The arrogance of the Armstrongists hit you when you come through the door. You can smell the stench when you read their magazine. You get the stench from their website. You can see the stench from the telecasts and podcasts. And heaven fore-fend, you can really get the stench at the Feast of Tabernacles when they declare the Word of the Lord and how the Statutes, Laws and Judgments of God are going to be applied in the Millennium and in the Second Resurrection: An eye for an eye and a tooth for a tooth, as the judges determine. You can get the stench of nuttiness from their arrogance from their sermons — they are right and you are wrong and THEY ARE IN CHARGE! THEY HAVE THE POWER!

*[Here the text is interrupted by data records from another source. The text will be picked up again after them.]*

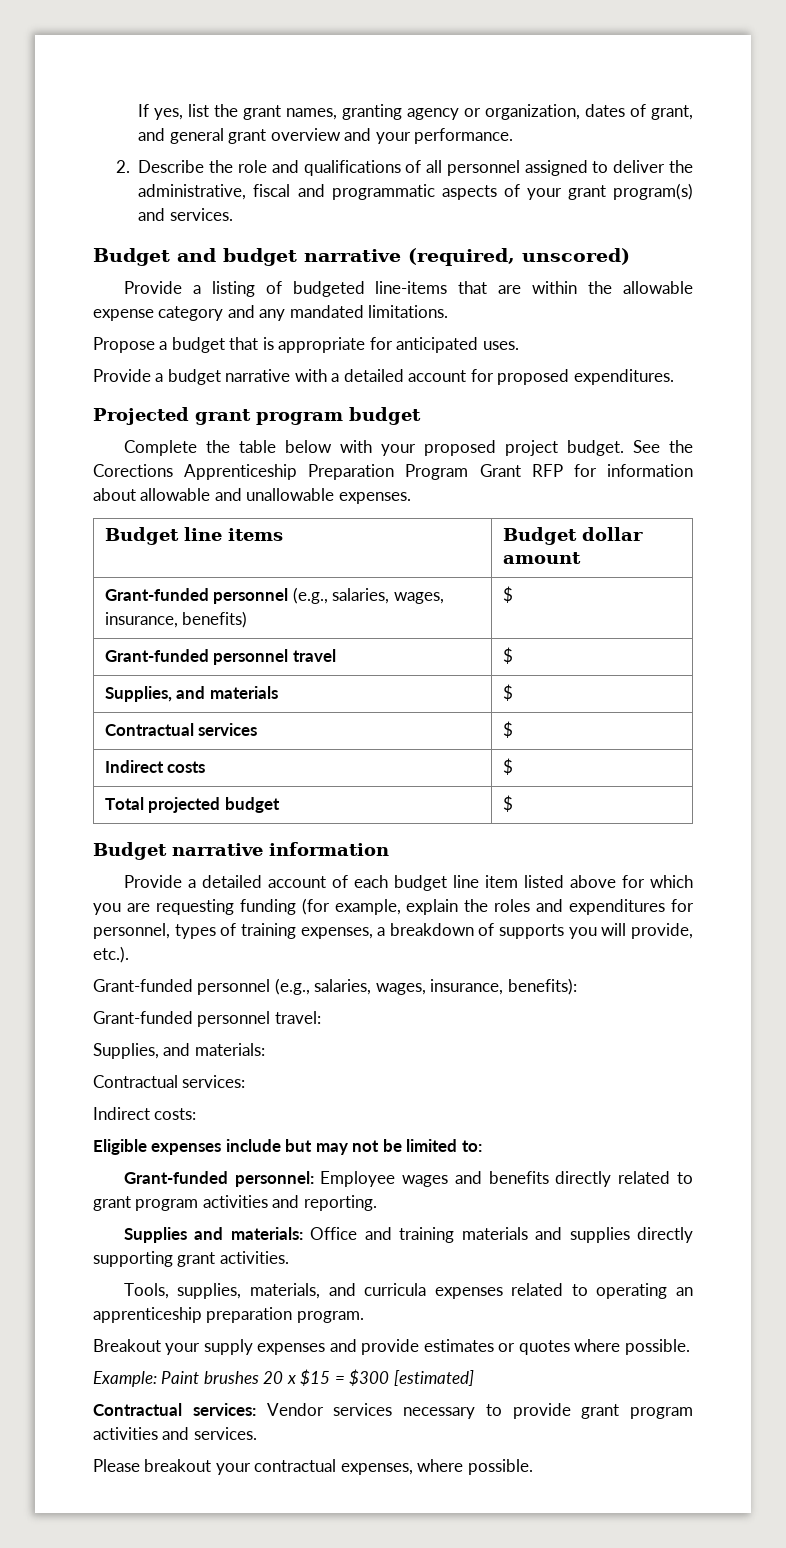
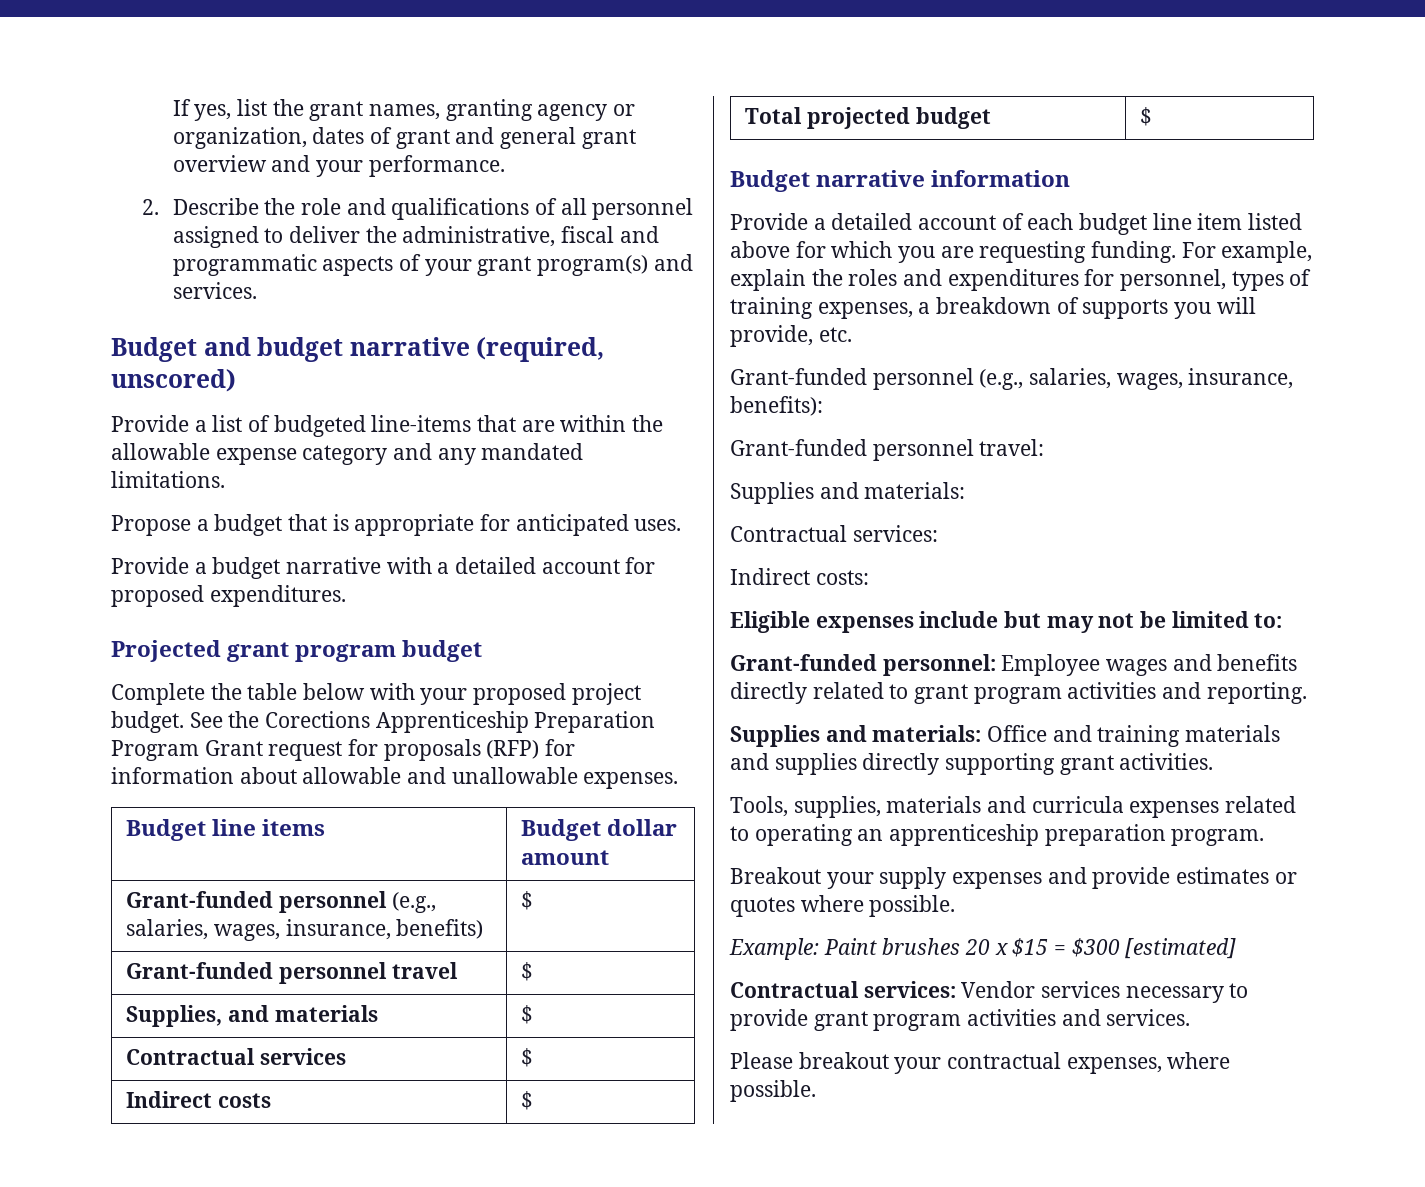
- If yes, list the grant names, granting agency or organization, dates of grant, and general grant overview and your performance.
+ If yes, list the grant names, granting agency or organization, dates of grant and general grant overview and your performance.
- Provide a listing of budgeted line-items that are within the allowable expense category and any mandated limitations.
+ Provide a list of budgeted line-items that are within the allowable expense category and any mandated limitations.
- See the Corections Apprenticeship Preparation Program Grant RFP for information about allowable and unallowable expenses.
+ See the Corections Apprenticeship Preparation Program Grant request for proposals (RFP) for information about allowable and unallowable expenses.
- Provide a detailed account of each budget line item listed above for which you are requesting funding (for example, explain the roles and expenditures for personnel, types of training expenses, a breakdown of supports you will provide, etc.).
+ Provide a detailed account of each budget line item listed above for which you are requesting funding. For example, explain the roles and expenditures for personnel, types of training expenses, a breakdown of supports you will provide, etc.
  Grant-funded personnel travel:
- Supplies, and materials:
+ Supplies and materials:
- Tools, supplies, materials, and curricula expenses related to operating an apprenticeship preparation program.
+ Tools, supplies, materials and curricula expenses related to operating an apprenticeship preparation program.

In case you were wondering about that Weyerhaeuser Mill in Valliant, Oklahoma? Weyerhaeuser sold its entire Containerboard Packaging Business in 2008, replete with over two dozen plants and several mills, including the one in Valiant, to International Paper Company. International Paper was under-capitalized and nearly immediately closed one of the three lines at the mill and laid off 60 people — a hard hit in an already depressed part of the country. I presume that the stench continues, just at a diminished capacity, for a mill that opened in 1982 and decreased the adult illiteracy rate from 55% in that area to 45%. I’m thinking that illiteracy will go even higher than original. It’s sad that the buffet 14 miles from the mill, featuring deep fat fried catfish will have fewer customers. By the way, if you ever go there, or anywhere in Valiant, be sure to bring cash, because no one accepts credit cards, not even Visa. But the King’s Motel still accepts paying guests by the hour.
So I hope you learn something from this: There is a stench to the arrogance of the Armstrongists. But beware: Stay with them for six months and you won’t notice it any more. But it could kill you.